Die Untersuchungen des Amtes dienen der Ermittlung sowohl der belastenden als auch der entlastenden Fakten. Für die von der Untersuchung betroffenen Personen gilt die Unschuldsvermutung. Die Untersuchungen werden objektiv und unparteiisch durchgeführt. Im Zweifelsfall stehen dem Betroffene intern mehrere Möglichkeiten offen: Rücksprache mit dem Generaldirektor, Überwachungsausschuss und/oder Generalsekretär der Europäischen Kommission. Ferner kann er extern Hilfe in Anspruch nehmen: Europäischer Bürgerbeauftragter, Gerichtshof der Europäischen Union und zuständige Justizorgane des Gastlandes.

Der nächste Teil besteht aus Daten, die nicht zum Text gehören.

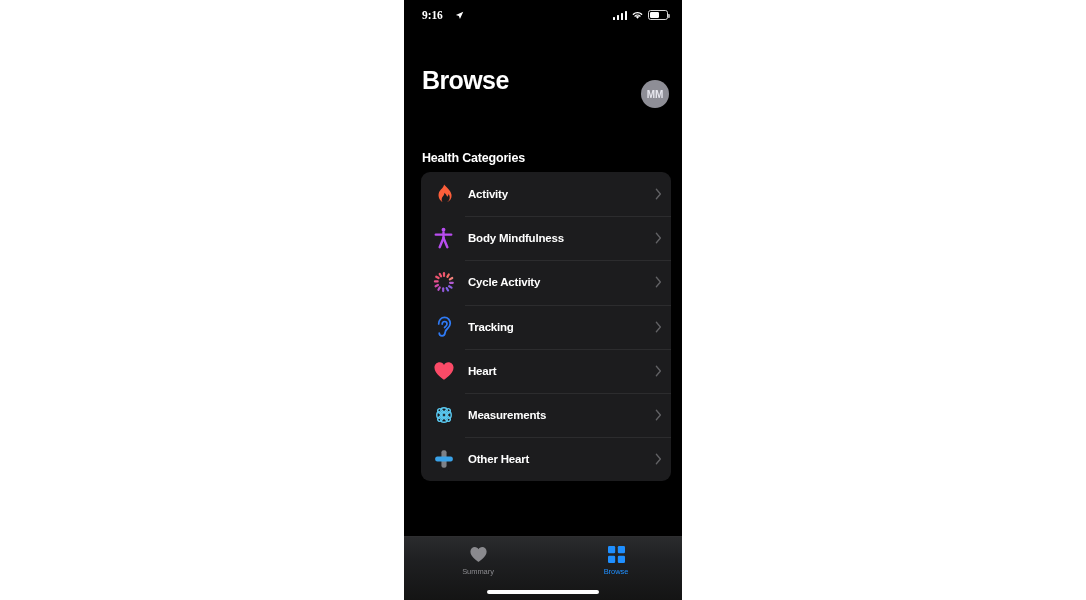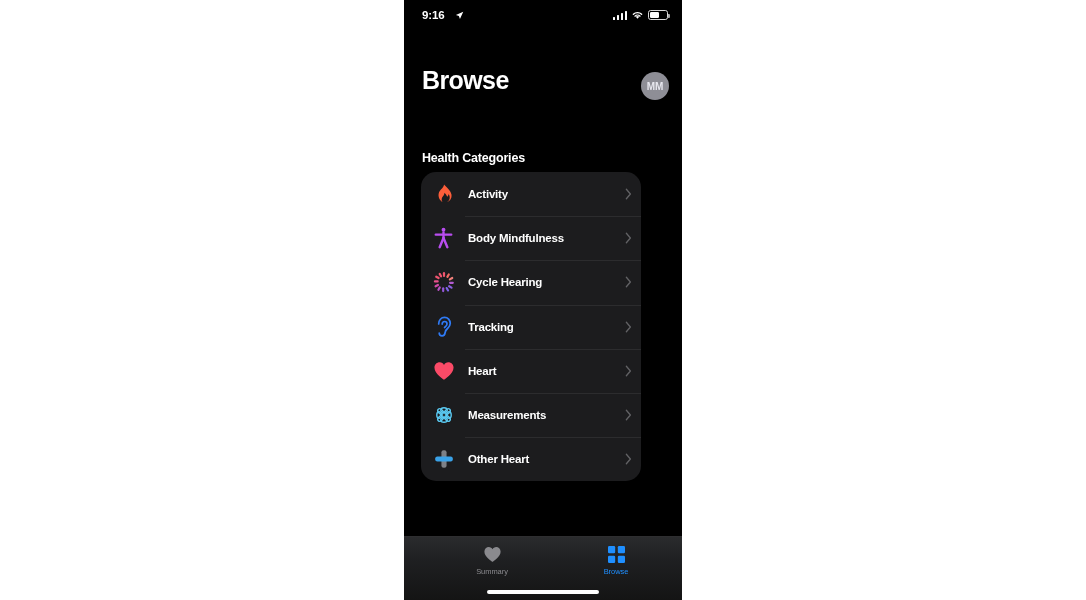--- a/index.html
+++ b/index.html
@@ -36,6 +36,7 @@
     left: 0; top: 0;
     width: 278px;
     height: 30px;
+    font-family: Liberation Serif, serif;
   }
   .status-time {
     position: absolute;

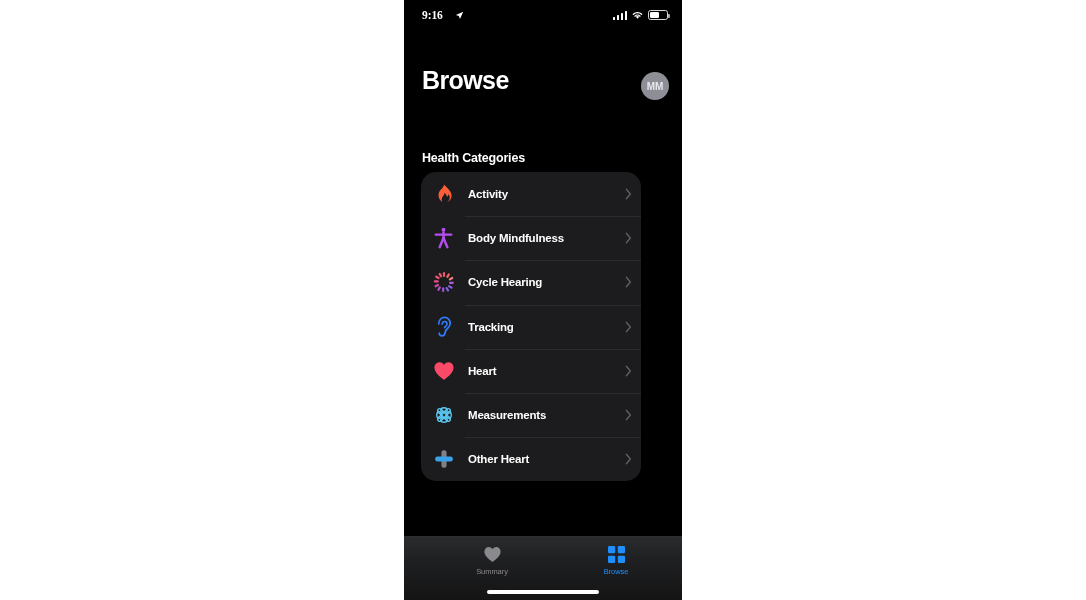--- a/index.html
+++ b/index.html
@@ -114,7 +114,7 @@
   .avatar {
     position: absolute;
     right: 13px;
-    top: 72px;
+    top: 80px;
     width: 28px;
     height: 28px;
     border-radius: 50%;

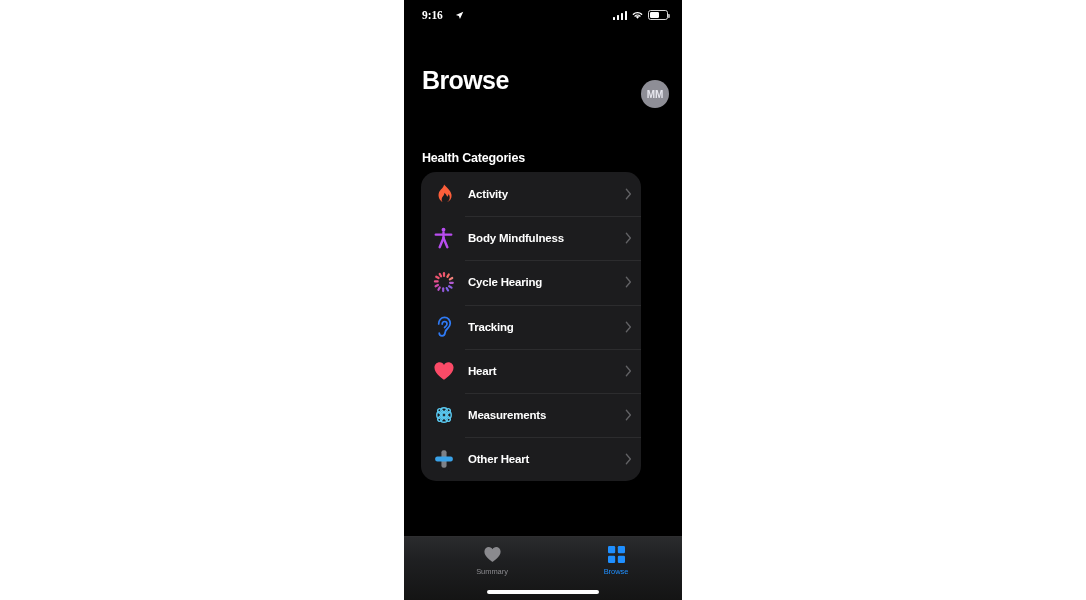--- a/index.html
+++ b/index.html
@@ -145,9 +145,9 @@
     position: absolute;
     left: 17px;
     top: 172px;
-    width: 220px;
+    width: 250px;
     background: #1c1c1e;
-    border-radius: 15px;
+    border-radius: 9px;
     overflow: hidden;
   }
   .row {

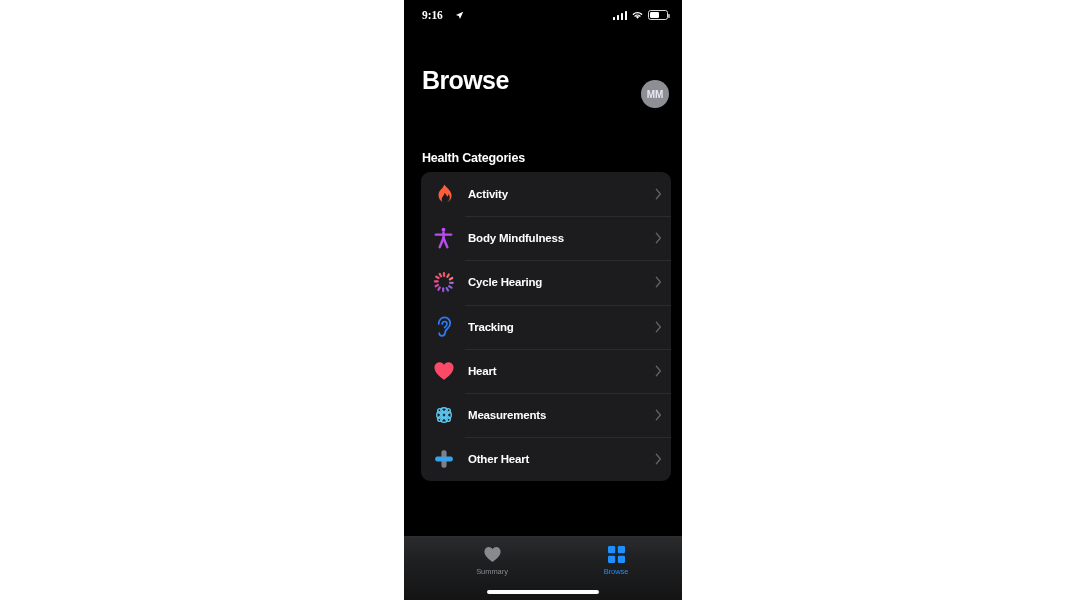--- a/index.html
+++ b/index.html
@@ -309,7 +309,7 @@
             </g>
           </svg>
         </div>
-        <div class="row-label">Cycle Hearing</div>
+        <div class="row-label">Cycle Activity</div>
         <svg class="chevron" viewBox="0 0 8 14">
           <polyline points="1.5,1.5 6.2,7 1.5,12.5" stroke="#c2c2c7" stroke-width="1.5" fill="none" stroke-linecap="round" stroke-linejoin="round"></polyline>
         </svg>

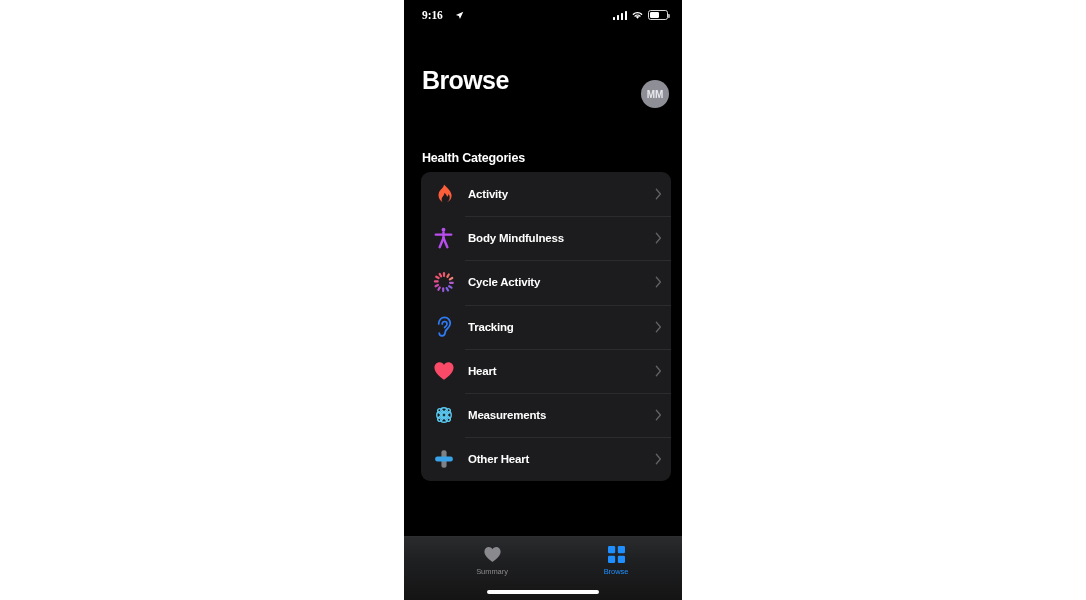--- a/index.html
+++ b/index.html
@@ -205,7 +205,7 @@
     align-items: center;
     gap: 4px;
   }
-  .tab-summary { left: 48px; align-items: center; }
+  .tab-summary { left: 34px; align-items: center; }
   .tab-browse  { left: 172px; }
   .tab-icon { height: 18px; display: flex; align-items: center; justify-content: center; }
   .tab-label {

Im Rahmen der Untersuchung werden den Betroffenen nach Artikel 9 der Verordnung Nr. 883/2013 bestimmte Garantien gewährt, darunter

  • das Recht, nicht sich selbst zu belasten;
  • das Recht auf Beistand durch eine Person ihrer Wahl;
  • das Recht auf frühzeitige Ankündigung einer Befragung;
  • das Recht, beim Gespräch oder auf andere Weise Unterlagen vorzulegen, die den Untersuchungsakten beizufügen und bei der Ermittlung des Sachverhalts zu berücksichtigen sind;
  • das Recht, zu Erklärungen Stellung zu nehmen, die als Zeuge abgegeben wurden und verwendet werden könnten, wenn die angehörte Person nicht mehr Zeuge, sondern ein vom Sachverhalt Betroffener ist;
  • das Recht auf Zugang zum Gesprächsprotokoll sowie auf Zustimmung und Anmerkungen zu diesem Protokoll;
  • das Recht, eine Kopie des Anhörungsprotokolls zu erhalten;
  • das Recht, über die Handlungen informiert zu werden, die dem von der Untersuchung Betroffenen angelastet werden;
  • das Recht, zu den Tatsachen in Bezug auf den von der Untersuchung Betroffenen Stellung zu nehmen;
  • das Recht, sich in der Amtssprache der Organe der Europäischen Union zu äußern.